In secondo luogo, i confini europei sono una manifestazione del suo violento colonialismo — passato e presente – sostengono ancora gli attivisti. Le morti e la violenza quotidiana ai confini dell’Europa non sono un incidente, ma una caratteristica fondamentale della politica migratoria dell’UE. Sono il risultato di decenni di decisioni politiche deliberate da parte di politici nazionali e dell’UE. Costituiscono la logica conclusione di un sistema di dominio e discriminazione sostenuto negando ad alcune persone il diritto di muoversi in questo mondo. La potenza europea si manifesta ai suoi confini. Si manifesta nel potere che proietta verso l’esterno costringendo altri Stati a confermare e sostenere linee di divisione arbitrarie – nate nel colonialismo e sostenute dal razzismo – tracciate dai predoni europei assetati di potere nei secoli passati.

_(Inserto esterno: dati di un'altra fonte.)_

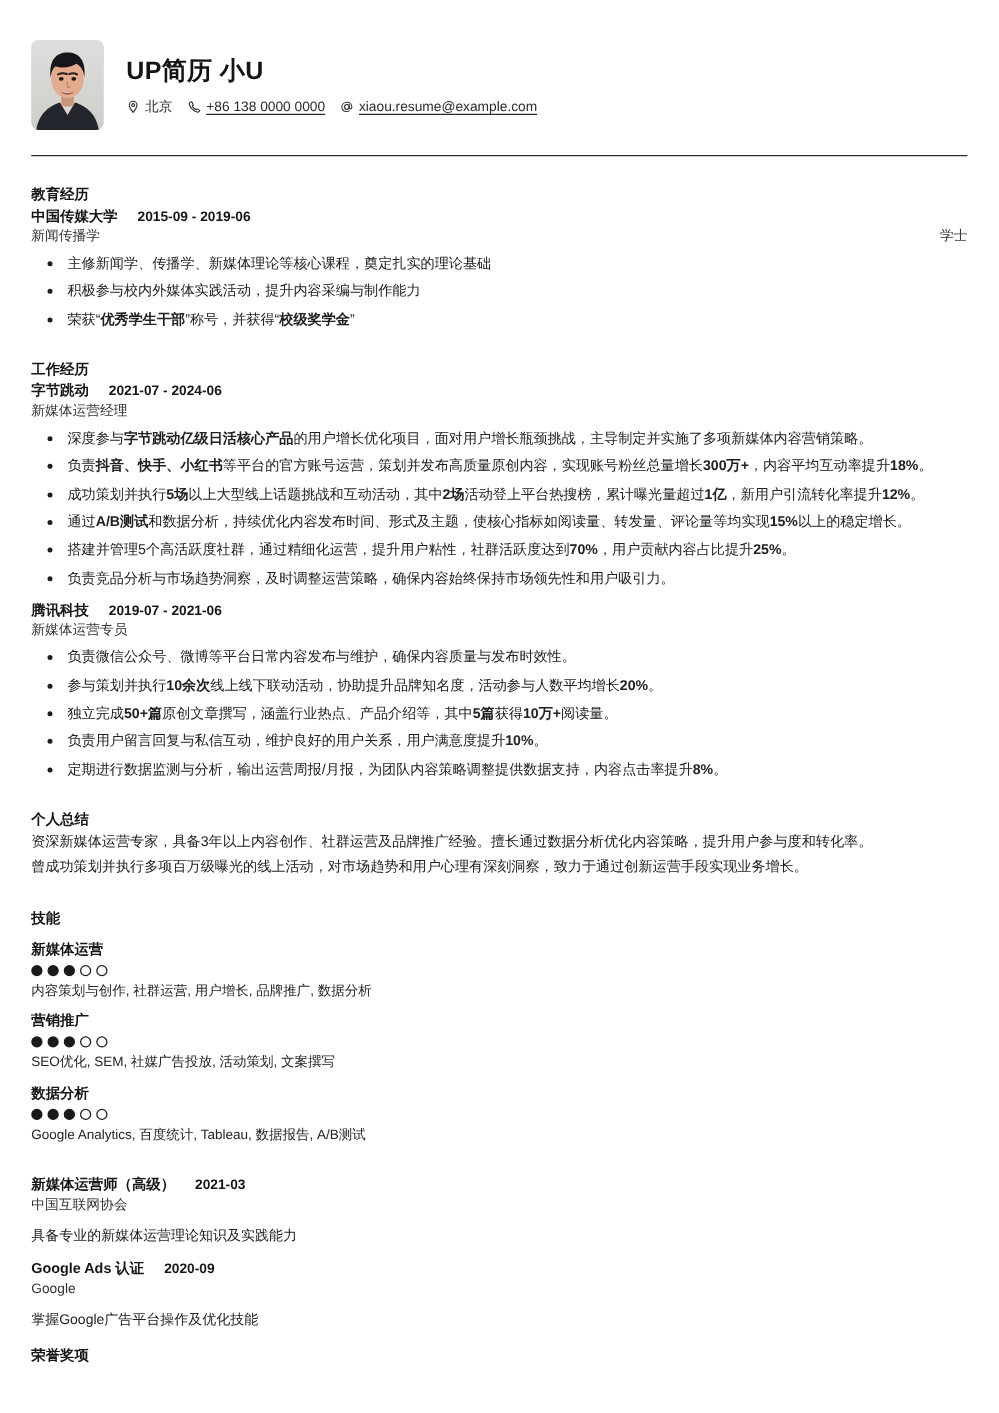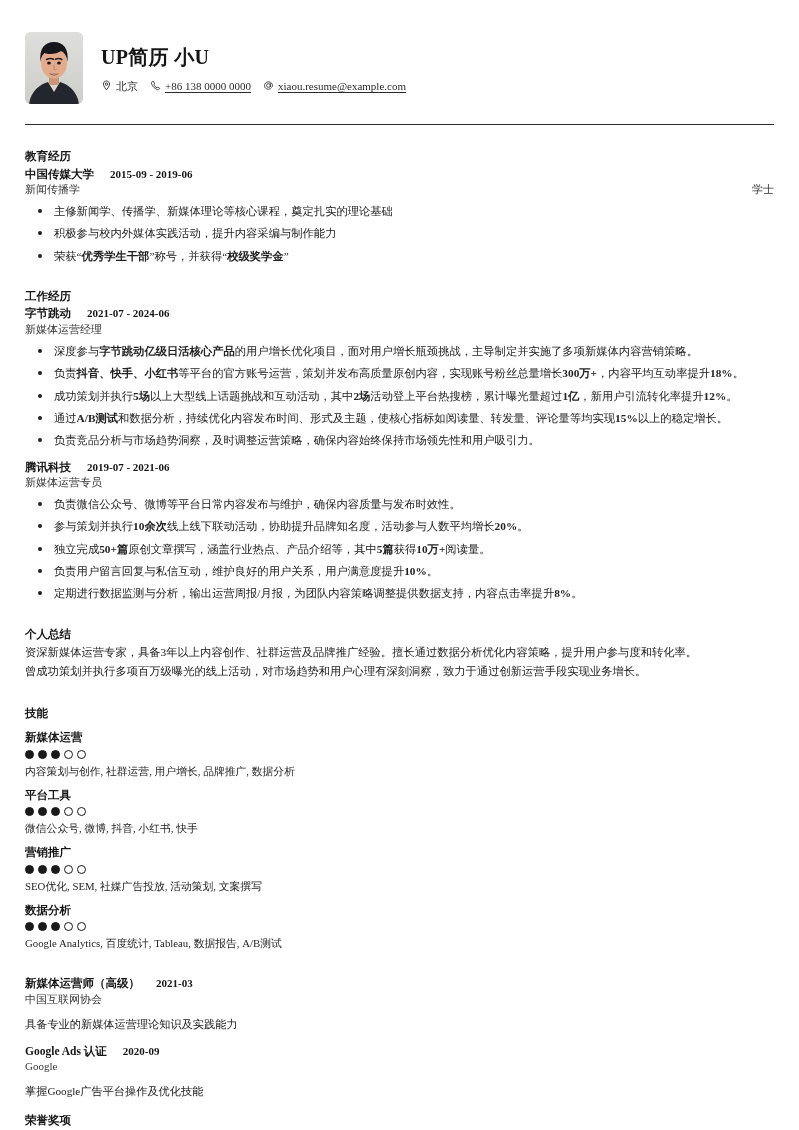--- a/index.html
+++ b/index.html
@@ -23,7 +23,6 @@
     padding: 0 25px;
     position: relative;
     overflow: hidden;
-    font-family: Liberation Serif, serif;
   }
 
   

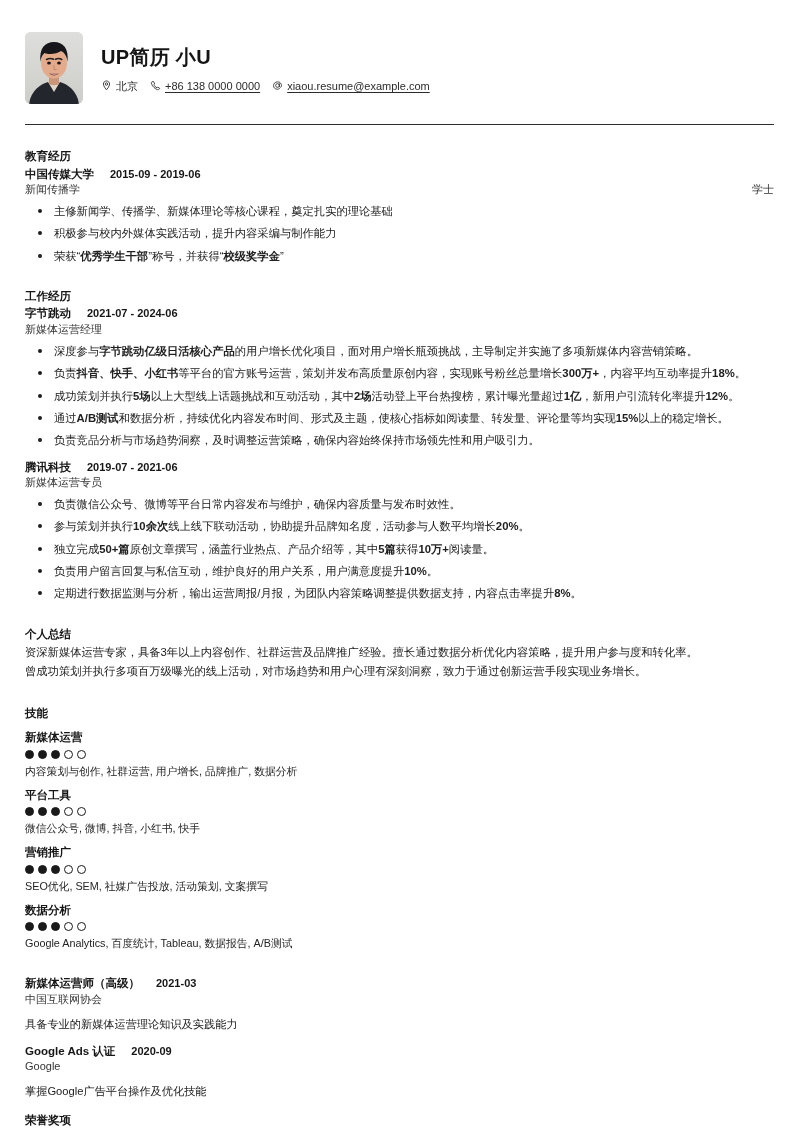--- a/index.html
+++ b/index.html
@@ -339,6 +339,7 @@
         <li><span>负责<b>抖音、快手、小红书</b>等平台的官方账号运营，策划并发布高质量原创内容，实现账号粉丝总量增长<b>300万+</b>，内容平均互动率提升<b>1<b>8%</b></b>。</span></li>
         <li><span>成功策划并执行<b>5场</b>以上大型线上话题挑战和互动活动，其中<b>2场</b>活动登上平台热搜榜，累计曝光量超过<b>1亿</b>，新用户引流转化率提升<b>12%</b>。</span></li>
         <li><span>通过<b>A/B测试</b>和数据分析，持续优化内容发布时间、形式及主题，使核心指标如阅读量、转发量、评论量等均实现<b>15%</b>以上的稳定增长。</span></li>
+        <li><span>搭建并管理5个高活跃度社群，通过精细化运营，提升用户粘性，社群活跃度达到<b>70%</b>，用户贡献内容占比提升<b>25%</b>。</span></li>
         <li><span>负责竞品分析与市场趋势洞察，及时调整运营策略，确保内容始终保持市场领先性和用户吸引力。</span></li>
       </ul>
     </div>

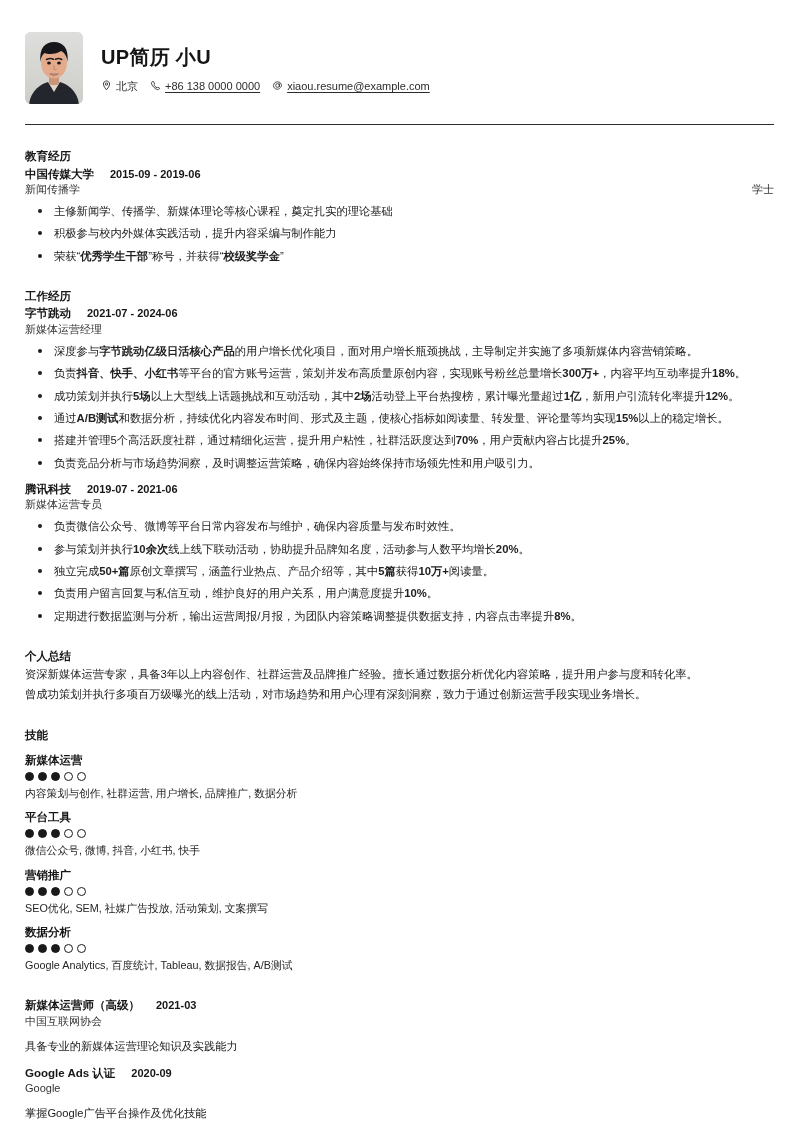--- a/index.html
+++ b/index.html
@@ -383,17 +383,6 @@
       <div class="skill-items">内容策划与创作, 社群运营, 用户增长, 品牌推广, 数据分析</div>
     </div>
 
-    <div class="skill-group">
-      <div class="skill-name">平台工具</div>
-      <div class="dots">
-          <span class="dot filled"></span>
-          <span class="dot filled"></span>
-          <span class="dot filled"></span>
-          <span class="dot"></span>
-          <span class="dot"></span>
-        </div>
-      <div class="skill-items">微信公众号, 微博, 抖音, 小红书, 快手</div>
-    </div>
 
     <div class="skill-group">
       <div class="skill-name">营销推广</div>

Non si può astrarre l’odierna crisi di confine dell’Europa dalla sua storia di violenza, conquiste coloniali e schiavitù transatlantica. Le persone che annegano nel Mediterraneo sono solo le ultime vittime della violenta politica di dominio dell’Europa.
«Lo stesso processo Iuventa è anche una riaffermazione del confine. Abbiamo giocato secondo le sue regole ingiuste per salvare vite umane mentre gli Stati europei ostentavano la loro impunità. Mentre sostengono la loro innocenza, il processo costringerà gli imputati a rispettare la logica contorta dell’UE di cosa è legale e cosa non lo è. Gli attivisti sono quelli sotto processo mentre l’Europa ei suoi teppisti picchiano e uccidono le persone in movimento ogni giorno».
«L’Europa è indifendibile» – scriveva Aimé Césaire più di 70 anni fa – ed anche oggi ne avrebbe tutte le ragioni.
Sabato, 4 giugno 2022 – n° 23/2022
In copertina: un’operazione di salvataggio di massa nel weekend pasquale del 2017. Photo: Moonbird, Sea-Watch.